### Study material
Content starts
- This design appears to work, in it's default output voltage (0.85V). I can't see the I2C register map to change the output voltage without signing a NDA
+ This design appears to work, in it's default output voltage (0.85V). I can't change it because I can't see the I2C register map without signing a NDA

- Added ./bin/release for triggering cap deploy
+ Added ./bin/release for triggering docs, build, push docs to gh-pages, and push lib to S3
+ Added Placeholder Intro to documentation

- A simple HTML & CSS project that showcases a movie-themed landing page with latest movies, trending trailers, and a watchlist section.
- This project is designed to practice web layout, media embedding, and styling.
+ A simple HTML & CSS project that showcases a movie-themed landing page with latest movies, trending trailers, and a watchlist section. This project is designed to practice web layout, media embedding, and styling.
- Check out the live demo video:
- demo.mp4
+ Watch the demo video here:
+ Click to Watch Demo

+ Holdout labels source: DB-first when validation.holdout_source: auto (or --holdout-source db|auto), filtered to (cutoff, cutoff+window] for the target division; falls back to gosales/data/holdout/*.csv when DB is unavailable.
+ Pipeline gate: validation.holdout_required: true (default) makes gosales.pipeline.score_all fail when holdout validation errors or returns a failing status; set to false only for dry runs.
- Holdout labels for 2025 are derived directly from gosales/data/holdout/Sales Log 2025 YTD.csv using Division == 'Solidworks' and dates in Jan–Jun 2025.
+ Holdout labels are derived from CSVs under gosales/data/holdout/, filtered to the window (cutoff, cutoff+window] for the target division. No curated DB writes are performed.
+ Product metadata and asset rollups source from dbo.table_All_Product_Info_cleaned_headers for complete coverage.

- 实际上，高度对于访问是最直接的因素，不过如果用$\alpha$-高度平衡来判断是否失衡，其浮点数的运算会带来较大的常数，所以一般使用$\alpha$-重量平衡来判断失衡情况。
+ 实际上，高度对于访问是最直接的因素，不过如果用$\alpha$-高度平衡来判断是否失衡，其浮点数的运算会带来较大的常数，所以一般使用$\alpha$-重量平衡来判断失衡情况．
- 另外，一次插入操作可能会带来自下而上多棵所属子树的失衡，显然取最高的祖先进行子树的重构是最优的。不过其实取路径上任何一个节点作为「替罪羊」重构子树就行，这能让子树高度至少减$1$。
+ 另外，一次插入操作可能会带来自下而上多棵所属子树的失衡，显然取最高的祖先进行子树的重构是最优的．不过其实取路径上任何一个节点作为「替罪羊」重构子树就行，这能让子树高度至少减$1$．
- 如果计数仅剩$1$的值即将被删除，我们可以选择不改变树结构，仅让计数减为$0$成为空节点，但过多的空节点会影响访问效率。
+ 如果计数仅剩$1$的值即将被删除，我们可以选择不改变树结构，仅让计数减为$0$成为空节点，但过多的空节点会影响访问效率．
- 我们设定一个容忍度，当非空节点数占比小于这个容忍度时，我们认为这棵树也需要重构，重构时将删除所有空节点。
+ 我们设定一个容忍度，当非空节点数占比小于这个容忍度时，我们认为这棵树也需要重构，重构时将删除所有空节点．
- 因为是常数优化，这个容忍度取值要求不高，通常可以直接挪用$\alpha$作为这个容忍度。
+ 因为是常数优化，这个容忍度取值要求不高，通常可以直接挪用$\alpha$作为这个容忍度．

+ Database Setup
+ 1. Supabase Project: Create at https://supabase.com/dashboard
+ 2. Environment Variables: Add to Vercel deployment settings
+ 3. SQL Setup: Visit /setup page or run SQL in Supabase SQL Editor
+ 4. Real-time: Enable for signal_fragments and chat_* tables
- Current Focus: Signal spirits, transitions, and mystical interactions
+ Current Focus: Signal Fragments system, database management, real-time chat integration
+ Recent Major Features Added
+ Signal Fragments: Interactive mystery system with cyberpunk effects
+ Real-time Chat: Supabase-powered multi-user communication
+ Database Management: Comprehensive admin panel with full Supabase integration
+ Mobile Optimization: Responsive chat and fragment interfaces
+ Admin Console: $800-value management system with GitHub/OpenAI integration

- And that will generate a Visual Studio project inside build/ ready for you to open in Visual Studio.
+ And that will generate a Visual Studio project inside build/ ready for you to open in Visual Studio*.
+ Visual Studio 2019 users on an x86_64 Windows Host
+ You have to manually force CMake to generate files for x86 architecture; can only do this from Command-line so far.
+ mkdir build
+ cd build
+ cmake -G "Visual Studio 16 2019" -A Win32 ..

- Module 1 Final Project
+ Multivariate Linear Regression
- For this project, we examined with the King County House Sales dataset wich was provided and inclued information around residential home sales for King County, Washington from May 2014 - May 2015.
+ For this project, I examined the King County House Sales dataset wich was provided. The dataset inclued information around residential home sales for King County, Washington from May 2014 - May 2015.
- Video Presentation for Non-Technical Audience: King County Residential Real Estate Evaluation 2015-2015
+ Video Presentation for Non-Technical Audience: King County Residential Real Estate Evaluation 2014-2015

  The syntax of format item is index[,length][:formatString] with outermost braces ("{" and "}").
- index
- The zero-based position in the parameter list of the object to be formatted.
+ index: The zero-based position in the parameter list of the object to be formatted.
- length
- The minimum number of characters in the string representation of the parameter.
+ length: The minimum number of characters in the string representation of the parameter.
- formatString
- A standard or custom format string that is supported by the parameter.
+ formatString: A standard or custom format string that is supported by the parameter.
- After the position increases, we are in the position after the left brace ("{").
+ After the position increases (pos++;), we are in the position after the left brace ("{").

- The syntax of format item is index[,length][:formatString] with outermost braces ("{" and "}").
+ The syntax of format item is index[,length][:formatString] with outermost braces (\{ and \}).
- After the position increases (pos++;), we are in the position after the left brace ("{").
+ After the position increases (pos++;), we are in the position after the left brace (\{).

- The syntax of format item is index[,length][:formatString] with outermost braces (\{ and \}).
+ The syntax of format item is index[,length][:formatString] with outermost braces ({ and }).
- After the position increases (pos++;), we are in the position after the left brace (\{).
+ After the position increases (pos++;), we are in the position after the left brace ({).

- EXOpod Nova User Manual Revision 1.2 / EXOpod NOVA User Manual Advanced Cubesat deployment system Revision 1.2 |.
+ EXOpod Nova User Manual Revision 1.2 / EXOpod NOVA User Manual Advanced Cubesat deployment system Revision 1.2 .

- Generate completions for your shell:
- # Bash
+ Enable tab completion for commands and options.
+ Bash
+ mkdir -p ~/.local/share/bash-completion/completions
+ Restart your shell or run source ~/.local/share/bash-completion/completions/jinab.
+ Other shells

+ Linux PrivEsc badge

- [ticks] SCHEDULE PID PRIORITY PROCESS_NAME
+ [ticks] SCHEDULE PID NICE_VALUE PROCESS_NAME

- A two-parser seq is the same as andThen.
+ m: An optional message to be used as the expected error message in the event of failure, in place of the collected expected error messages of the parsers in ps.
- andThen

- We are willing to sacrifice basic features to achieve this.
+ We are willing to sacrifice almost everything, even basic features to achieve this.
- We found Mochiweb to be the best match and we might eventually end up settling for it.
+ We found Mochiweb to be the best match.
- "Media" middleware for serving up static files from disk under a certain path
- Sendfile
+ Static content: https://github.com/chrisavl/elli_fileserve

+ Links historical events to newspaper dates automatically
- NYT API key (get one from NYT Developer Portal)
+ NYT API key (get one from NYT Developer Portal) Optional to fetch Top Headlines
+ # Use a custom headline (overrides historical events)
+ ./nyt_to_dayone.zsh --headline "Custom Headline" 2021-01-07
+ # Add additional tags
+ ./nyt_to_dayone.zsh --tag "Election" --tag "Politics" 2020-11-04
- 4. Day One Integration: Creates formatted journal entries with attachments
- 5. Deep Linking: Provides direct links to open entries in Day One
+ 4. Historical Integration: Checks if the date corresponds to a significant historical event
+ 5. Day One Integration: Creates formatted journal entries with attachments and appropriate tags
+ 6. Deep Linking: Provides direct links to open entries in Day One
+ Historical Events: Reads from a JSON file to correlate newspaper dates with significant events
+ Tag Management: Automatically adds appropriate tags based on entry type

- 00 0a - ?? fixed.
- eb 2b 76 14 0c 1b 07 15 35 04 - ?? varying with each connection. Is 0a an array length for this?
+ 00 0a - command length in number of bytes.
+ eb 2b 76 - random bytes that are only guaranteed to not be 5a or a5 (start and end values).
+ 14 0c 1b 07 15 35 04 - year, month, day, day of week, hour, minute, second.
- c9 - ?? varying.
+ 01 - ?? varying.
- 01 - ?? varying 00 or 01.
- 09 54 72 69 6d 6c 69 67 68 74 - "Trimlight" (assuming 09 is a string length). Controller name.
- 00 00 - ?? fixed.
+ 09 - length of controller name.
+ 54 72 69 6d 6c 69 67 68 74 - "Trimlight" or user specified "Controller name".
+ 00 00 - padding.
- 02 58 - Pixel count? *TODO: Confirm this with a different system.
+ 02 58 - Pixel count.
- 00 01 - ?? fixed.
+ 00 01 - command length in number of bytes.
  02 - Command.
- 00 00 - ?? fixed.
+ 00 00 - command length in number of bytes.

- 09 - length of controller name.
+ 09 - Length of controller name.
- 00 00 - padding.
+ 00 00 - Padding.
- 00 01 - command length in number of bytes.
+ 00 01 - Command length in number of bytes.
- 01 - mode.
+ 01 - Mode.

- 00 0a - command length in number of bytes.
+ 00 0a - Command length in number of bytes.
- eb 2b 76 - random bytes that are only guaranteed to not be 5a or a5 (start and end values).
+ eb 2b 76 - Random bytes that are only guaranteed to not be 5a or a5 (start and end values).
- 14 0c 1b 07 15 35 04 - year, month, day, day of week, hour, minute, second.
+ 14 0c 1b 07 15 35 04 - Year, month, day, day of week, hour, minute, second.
Content ends
### What is being asked
Give a tally of the lines in the listing above that contain the word "的值即将被删除", and provide nothing beyond the number.

### Output below
2